BRIEF
Repeat verbatim what the listing holds, but not its pictures.

TASK DATA

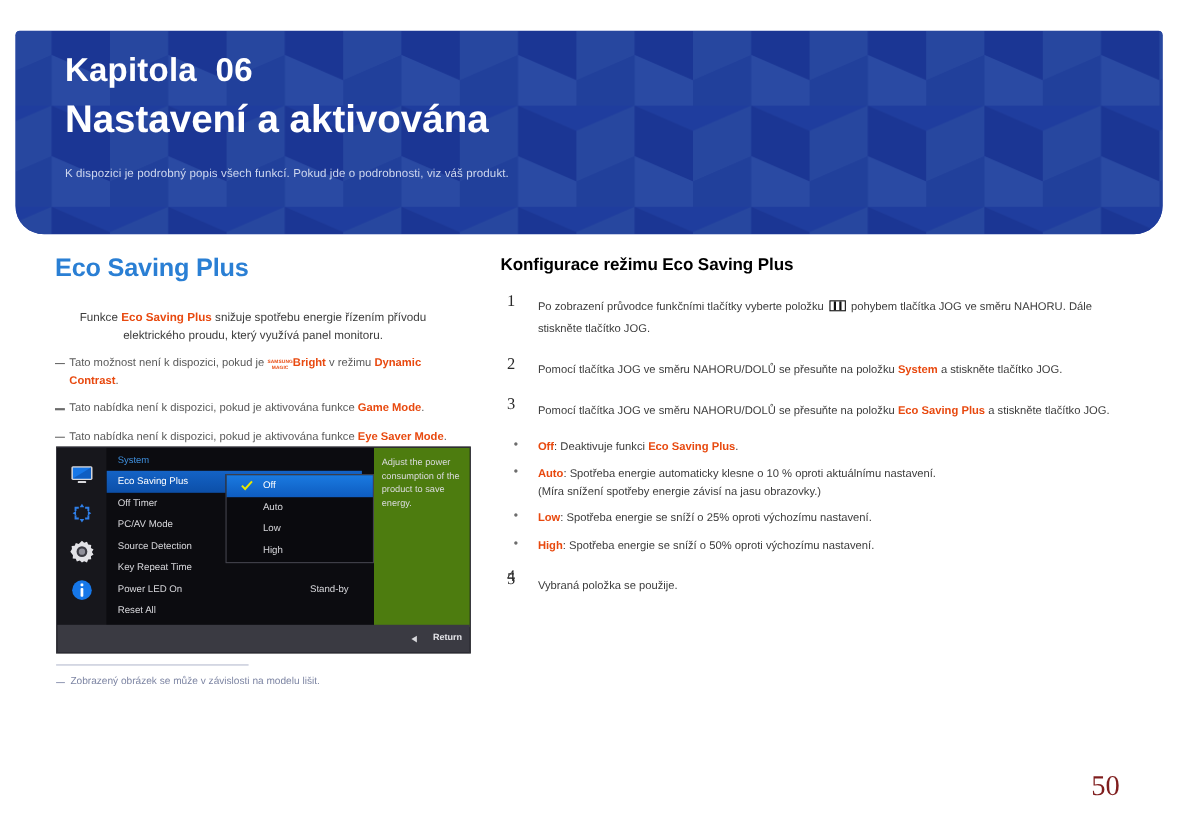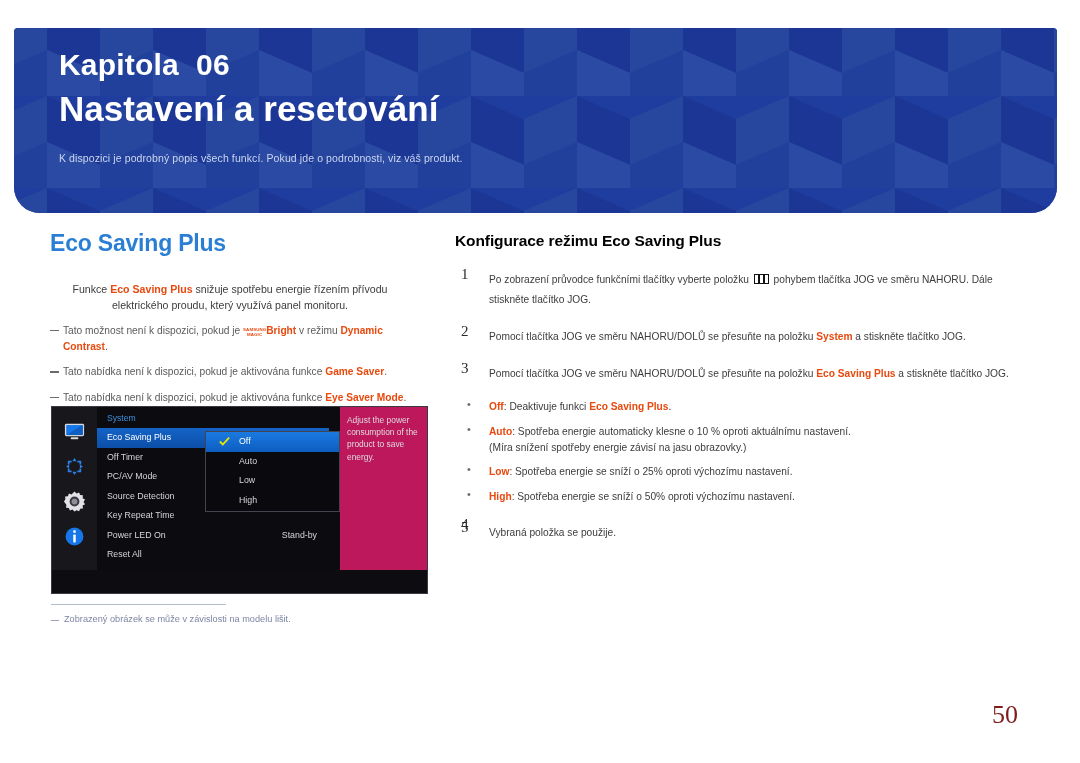--- a/index.html
+++ b/index.html
@@ -208,21 +208,21 @@
     color: #ffffff;
   }
   .osd-check {
     position: absolute; left: 13px; top: 4px;
     width: 11px; height: 11px;
   }
 
   .osd-desc {
     position: absolute; left: 288px; top: 0;
     width: 89px; height: 163px;
-    background: #be185d;
+    background: #4d7c0f;
     padding: 7px 6px 0 7px;
     color: #dcdce0; font-size: 8.4px; line-height: 1.45;
   }
   .osd-foot {
     position: absolute; left: 0; bottom: 0;
     width: 377px; height: 25px;
     background: #3a3a42;
   }
   .osd-foot .ret {
     position: absolute; right: 9px; top: 7px;
@@ -277,33 +277,33 @@
           <polygon points="0,69 53,46 53,92 0,115" fill="#21409b"></polygon>
 
           <polygon points="53,46 106,69 106,115 53,92" fill="#2a4aa3"></polygon>
         </pattern>
       </defs>
       <rect width="1043" height="185" fill="url(#cubes)"></rect>
     </svg>
 
     <div class="banner-text">
       <div class="chapter-line">Kapitola  06</div>
-      <div class="chapter-title">Nastavení a resetování</div>
+      <div class="chapter-title">Nastavení a aktivována</div>
       <div class="chapter-sub">K dispozici je podrobný popis všech funkcí. Pokud jde o podrobnosti, viz váš produkt.</div>
     </div>
   </div>
 
   <div class="col-left">
     <h2 class="section-title">Eco Saving Plus</h2>
 
     <p class="body"><span>Funkce </span><span class="kw">Eco Saving Plus</span><span> snižuje spotřebu energie řízením přívodu elektrického proudu, který využívá panel monitoru.</span></p>
 
     <div class="note"><span>Tato možnost není k dispozici, pokud je </span><span class="magic-logo"><span>SAMSUNG</span><br><span>MAGIC</span></span><span class="kw">Bright</span><span> v režimu </span><span class="kw">Dynamic Contrast</span><span>.</span></div>
 
-    <div class="note"><span>Tato nabídka není k dispozici, pokud je aktivována funkce </span><span class="kw">Game Saver</span><span>.</span></div>
+    <div class="note"><span>Tato nabídka není k dispozici, pokud je aktivována funkce </span><span class="kw">Game Mode</span><span>.</span></div>
 
     <div class="note"><span>Tato nabídka není k dispozici, pokud je aktivována funkce </span><span class="kw">Eye Saver Mode</span><span>.</span></div>
   </div>
 
   <div class="osd">
 
     <div class="osd-iconbar">
 
       <svg class="osd-icon i1" viewBox="0 0 24 24">
         <rect x="2" y="4" width="20" height="13" rx="1.5" fill="#d8d8dc"></rect>
@@ -352,20 +352,24 @@
               <path d="M1 6 L4.2 9.3 L11 1.8" stroke="#e8e800" stroke-width="2" fill="none"></path>
             </svg><span>Off</span></div>
           <div class="osd-sub-item"><span>Auto</span></div>
           <div class="osd-sub-item"><span>Low</span></div>
           <div class="osd-sub-item"><span>High</span></div>
         </div>
     </div>
 
     <div class="osd-desc">Adjust the power consumption of the product to save energy.</div>
 
+    <div class="osd-foot">
+      <span class="tri"></span>
+      <span class="ret">Return</span>
+    </div>
   </div>
 
   <div class="footnote-wrap">
     <div class="footnote-rule"></div>
     <div class="footnote">Zobrazený obrázek se může v závislosti na modelu lišit.</div>
   </div>
 
   <div class="col-right">
     <h3 class="section-title-dark">Konfigurace režimu Eco Saving Plus</h3>
 

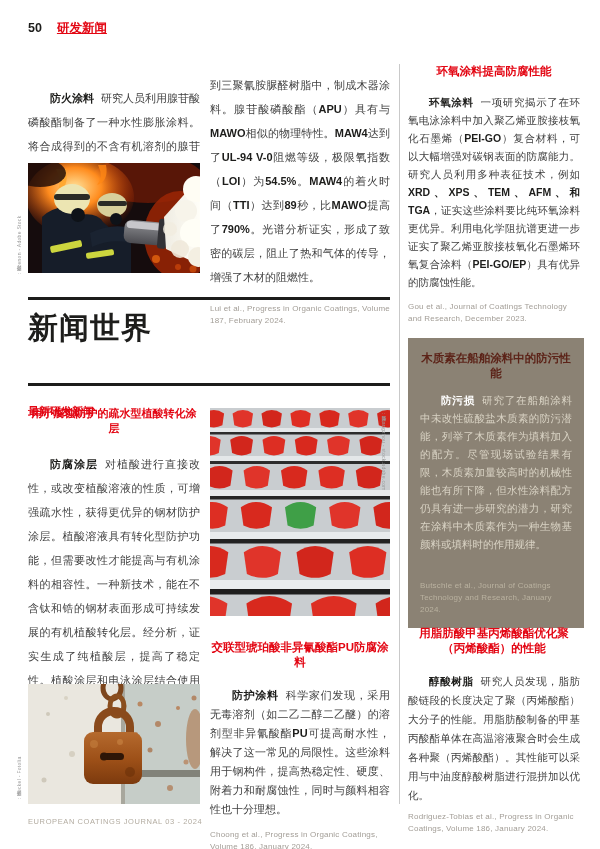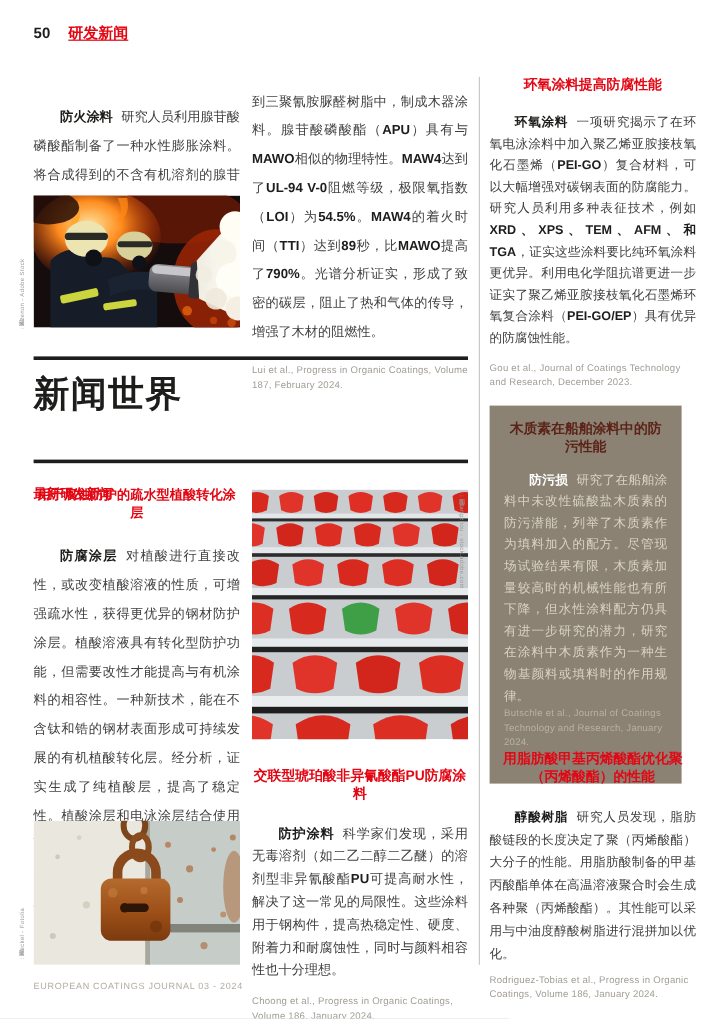--- a/index.html
+++ b/index.html
@@ -21,25 +21,25 @@
   .lead{font-weight:bold;color:#1d1d1b;margin-right:7px;}
   .body-text b{color:#1d1d1b;}
   .citation{font-size:8px;line-height:12px;color:#a29d96;letter-spacing:.2px;}
   
   .hr-thick{height:3px;background:#1d1d1b;}
   .v-divider{width:1px;background:#c9c9c9;}
   
   .nw-title{font-size:30px;font-weight:bold;color:#1d1d1b;letter-spacing:1px;}
   .nw-sub{font-size:11px;font-weight:bold;color:#e30613;margin-top:44px;}
   
-  .tan-box{background:#8b8274;padding:13px 12px 28px 12px;box-sizing:border-box;width:160px;}
+  .tan-box{background:#8b8274;padding:13px 12px 12px 12px;box-sizing:border-box;width:176px;}
   .tan-box .red-title{color:#5c2318;}
   .tan-box .body-text{color:#d9d3c4;font-size:10.5px;line-height:18px;}
   .tan-box .lead{color:#ffffff;}
-  .tan-box .citation{color:#bab2a0;margin-top:0;}
+  .tan-box .citation{color:#bab2a0;margin-top:27px;}
   
   .rc .body-text{font-size:10.5px;line-height:18px;}
   
   .credit{font-size:5px;color:#9b9b9b;writing-mode:vertical-rl;transform:rotate(180deg);letter-spacing:.3px;white-space:nowrap;}
   .footer{font-size:7.5px;color:#b3aca1;letter-spacing:.6px;}
   svg{display:block;}
 </style>
 </head>
 <body>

SOLVED PROBLEM
--- a/index.html
+++ b/index.html
@@ -208,21 +208,21 @@
     color: #ffffff;
   }
   .osd-check {
     position: absolute; left: 13px; top: 4px;
     width: 11px; height: 11px;
   }
 
   .osd-desc {
     position: absolute; left: 288px; top: 0;
     width: 89px; height: 163px;
-    background: #be185d;
+    background: #4d7c0f;
     padding: 7px 6px 0 7px;
     color: #dcdce0; font-size: 8.4px; line-height: 1.45;
   }
   .osd-foot {
     position: absolute; left: 0; bottom: 0;
     width: 377px; height: 25px;
     background: #3a3a42;
   }
   .osd-foot .ret {
     position: absolute; right: 9px; top: 7px;
@@ -277,33 +277,33 @@
           <polygon points="0,69 53,46 53,92 0,115" fill="#21409b"></polygon>
 
           <polygon points="53,46 106,69 106,115 53,92" fill="#2a4aa3"></polygon>
         </pattern>
       </defs>
       <rect width="1043" height="185" fill="url(#cubes)"></rect>
     </svg>
 
     <div class="banner-text">
       <div class="chapter-line">Kapitola  06</div>
-      <div class="chapter-title">Nastavení a resetování</div>
+      <div class="chapter-title">Nastavení a aktivována</div>
       <div class="chapter-sub">K dispozici je podrobný popis všech funkcí. Pokud jde o podrobnosti, viz váš produkt.</div>
     </div>
   </div>
 
   <div class="col-left">
     <h2 class="section-title">Eco Saving Plus</h2>
 
     <p class="body"><span>Funkce </span><span class="kw">Eco Saving Plus</span><span> snižuje spotřebu energie řízením přívodu elektrického proudu, který využívá panel monitoru.</span></p>
 
     <div class="note"><span>Tato možnost není k dispozici, pokud je </span><span class="magic-logo"><span>SAMSUNG</span><br><span>MAGIC</span></span><span class="kw">Bright</span><span> v režimu </span><span class="kw">Dynamic Contrast</span><span>.</span></div>
 
-    <div class="note"><span>Tato nabídka není k dispozici, pokud je aktivována funkce </span><span class="kw">Game Saver</span><span>.</span></div>
+    <div class="note"><span>Tato nabídka není k dispozici, pokud je aktivována funkce </span><span class="kw">Game Mode</span><span>.</span></div>
 
     <div class="note"><span>Tato nabídka není k dispozici, pokud je aktivována funkce </span><span class="kw">Eye Saver Mode</span><span>.</span></div>
   </div>
 
   <div class="osd">
 
     <div class="osd-iconbar">
 
       <svg class="osd-icon i1" viewBox="0 0 24 24">
         <rect x="2" y="4" width="20" height="13" rx="1.5" fill="#d8d8dc"></rect>
@@ -352,20 +352,24 @@
               <path d="M1 6 L4.2 9.3 L11 1.8" stroke="#e8e800" stroke-width="2" fill="none"></path>
             </svg><span>Off</span></div>
           <div class="osd-sub-item"><span>Auto</span></div>
           <div class="osd-sub-item"><span>Low</span></div>
           <div class="osd-sub-item"><span>High</span></div>
         </div>
     </div>
 
     <div class="osd-desc">Adjust the power consumption of the product to save energy.</div>
 
+    <div class="osd-foot">
+      <span class="tri"></span>
+      <span class="ret">Return</span>
+    </div>
   </div>
 
   <div class="footnote-wrap">
     <div class="footnote-rule"></div>
     <div class="footnote">Zobrazený obrázek se může v závislosti na modelu lišit.</div>
   </div>
 
   <div class="col-right">
     <h3 class="section-title-dark">Konfigurace režimu Eco Saving Plus</h3>
 

--- a/index.html
+++ b/index.html
@@ -21,25 +21,25 @@
   .lead{font-weight:bold;color:#1d1d1b;margin-right:7px;}
   .body-text b{color:#1d1d1b;}
   .citation{font-size:8px;line-height:12px;color:#a29d96;letter-spacing:.2px;}
   
   .hr-thick{height:3px;background:#1d1d1b;}
   .v-divider{width:1px;background:#c9c9c9;}
   
   .nw-title{font-size:30px;font-weight:bold;color:#1d1d1b;letter-spacing:1px;}
   .nw-sub{font-size:11px;font-weight:bold;color:#e30613;margin-top:44px;}
   
-  .tan-box{background:#8b8274;padding:13px 12px 28px 12px;box-sizing:border-box;width:160px;}
+  .tan-box{background:#8b8274;padding:13px 12px 12px 12px;box-sizing:border-box;width:176px;}
   .tan-box .red-title{color:#5c2318;}
   .tan-box .body-text{color:#d9d3c4;font-size:10.5px;line-height:18px;}
   .tan-box .lead{color:#ffffff;}
-  .tan-box .citation{color:#bab2a0;margin-top:0;}
+  .tan-box .citation{color:#bab2a0;margin-top:27px;}
   
   .rc .body-text{font-size:10.5px;line-height:18px;}
   
   .credit{font-size:5px;color:#9b9b9b;writing-mode:vertical-rl;transform:rotate(180deg);letter-spacing:.3px;white-space:nowrap;}
   .footer{font-size:7.5px;color:#b3aca1;letter-spacing:.6px;}
   svg{display:block;}
 </style>
 </head>
 <body>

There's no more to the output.